Somewhere between city hall and the hospital, my contractions begin to get much worse. The stretching and sweeping has done the job and this baby is definitely stirring. I picture the baby kicking furiously, sort of like running in air, with its head stuck in a vise. The pain leans into my cervix, a strong pressure that sends a terrible ache into my lower back. It’s hard to walk, and although the hospital is less than five hundred metres from the square, it takes us quite a long time to trek back.
Back on the labour and delivery floor, I look a nurse directly in the eyes and say, “This baby is coming.”
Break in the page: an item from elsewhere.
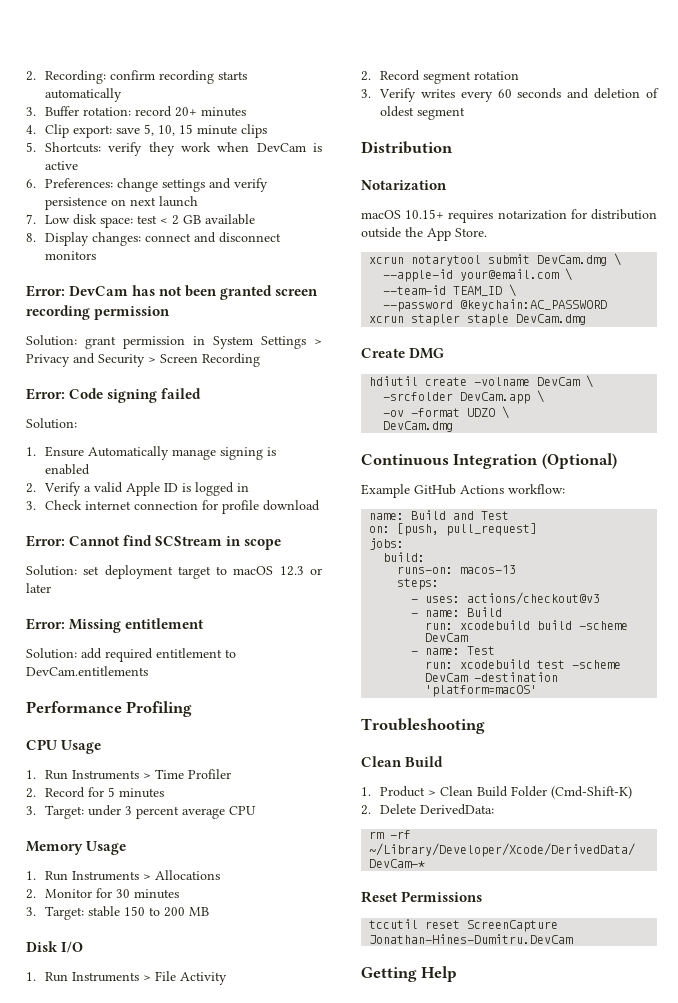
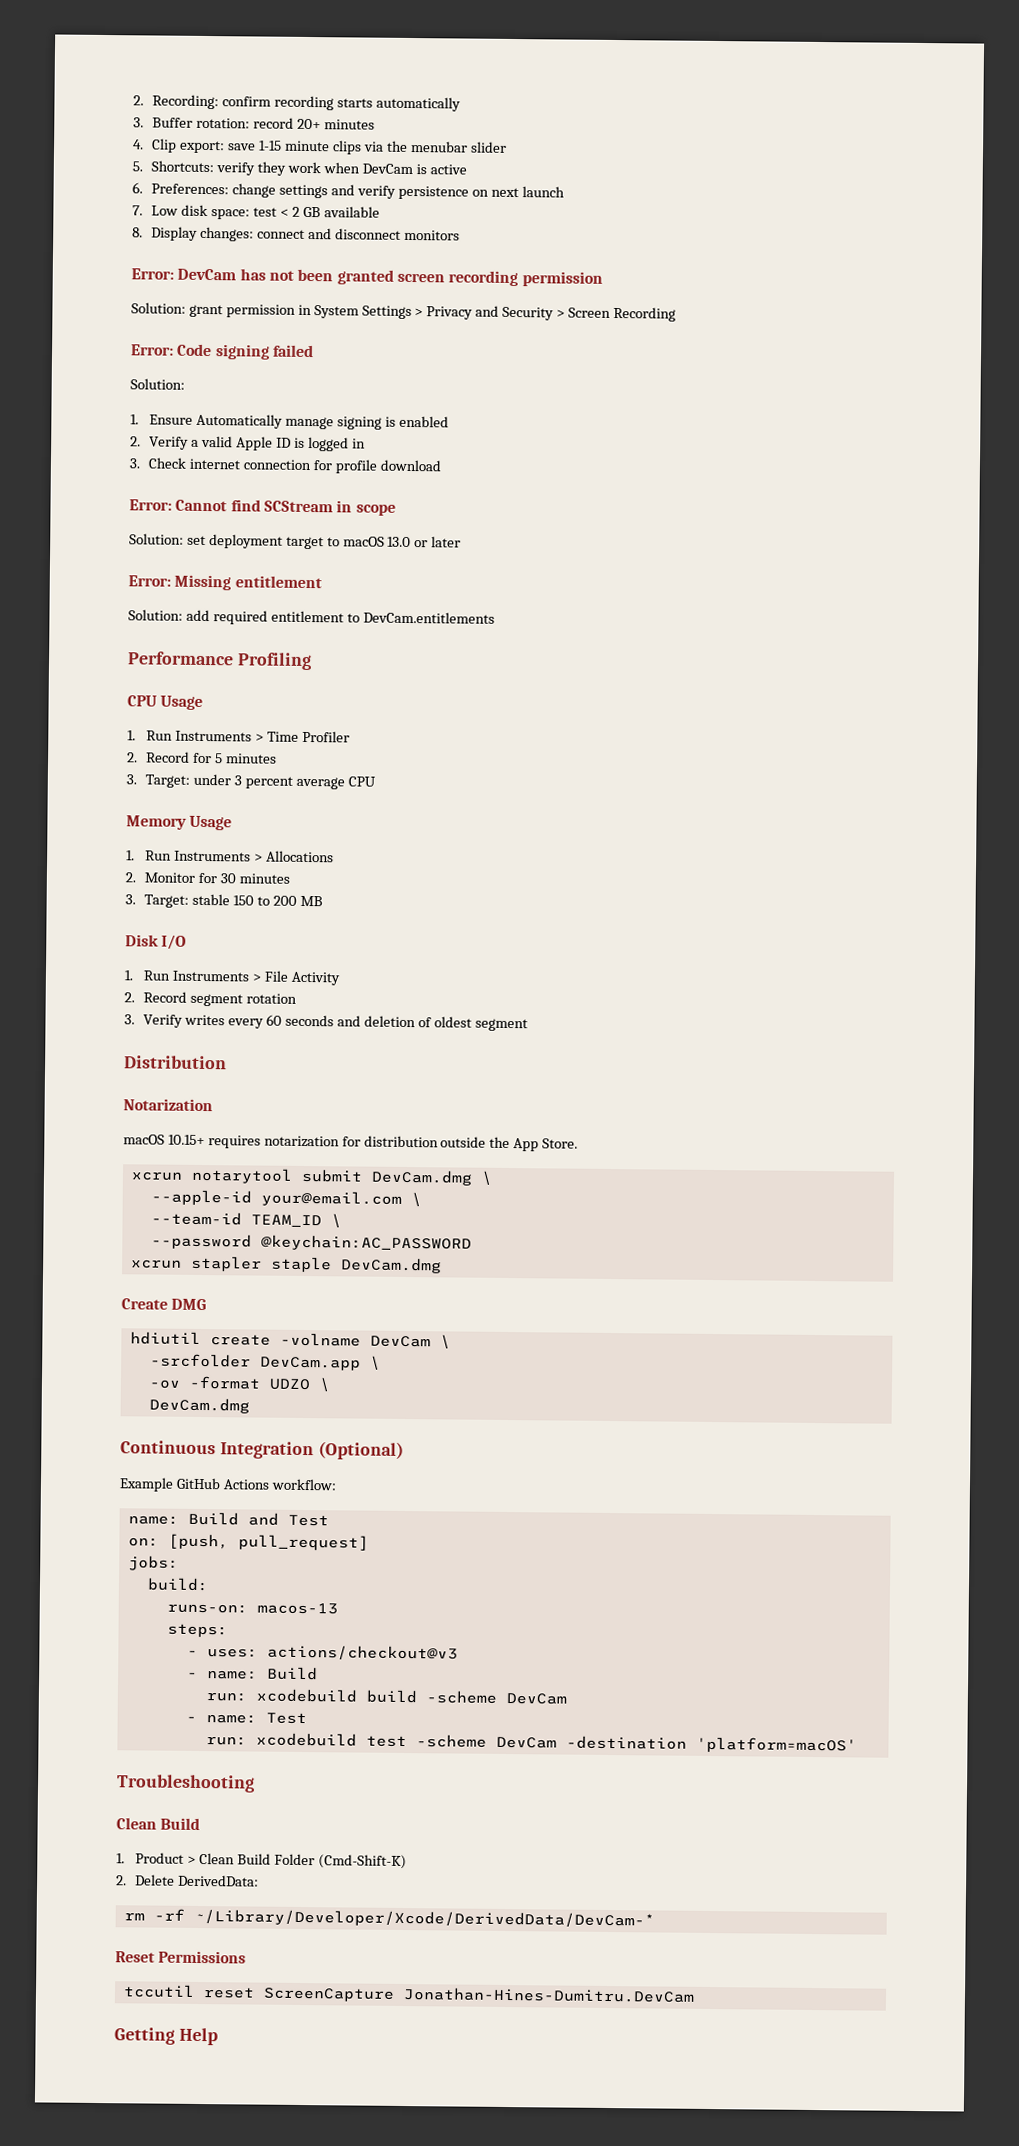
- 4. Clip export: save 5, 10, 15 minute clips
+ 4. Clip export: save 1-15 minute clips via the menubar slider
- Solution: set deployment target to macOS 12.3 or later
+ Solution: set deployment target to macOS 13.0 or later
She moves fast and guides me to the delivery room, not stopping to ask any details about me or my birthing plan. Gordon stays back to complete some paperwork and I get undressed in the delivery room. Since I’m all the way up on the fifteenth floor, I have a good view out my windows, looking out on the city’s east end. The bright room has plenty of space to move around. It reminds me of the parts of Toronto in summer I love most. I climb onto a hospital bed with thick plastic handles and settle onto my back, shuffling pillows down my sides and behind my neck. With a quick knock, another nurse walks into the room.
“Hello! Are you Amanda? And who is this?” she says, looking behind her. Gordon has followed her into our room looking like he full-on ran from the check-in desk. I appreciate the hustle. He stands near the door as the nurse begins to work around me. I wish he would stand a little closer to the bed, to me. I wish he was holding my hand instead of observing from the back of this big room. I’m lonely in this bed, just baby and me. The nurse lifts my torso and shifts me forward in the bed to strap fetal heart and contraction monitors to my belly. That’s the second time this week I’ve been strapped in.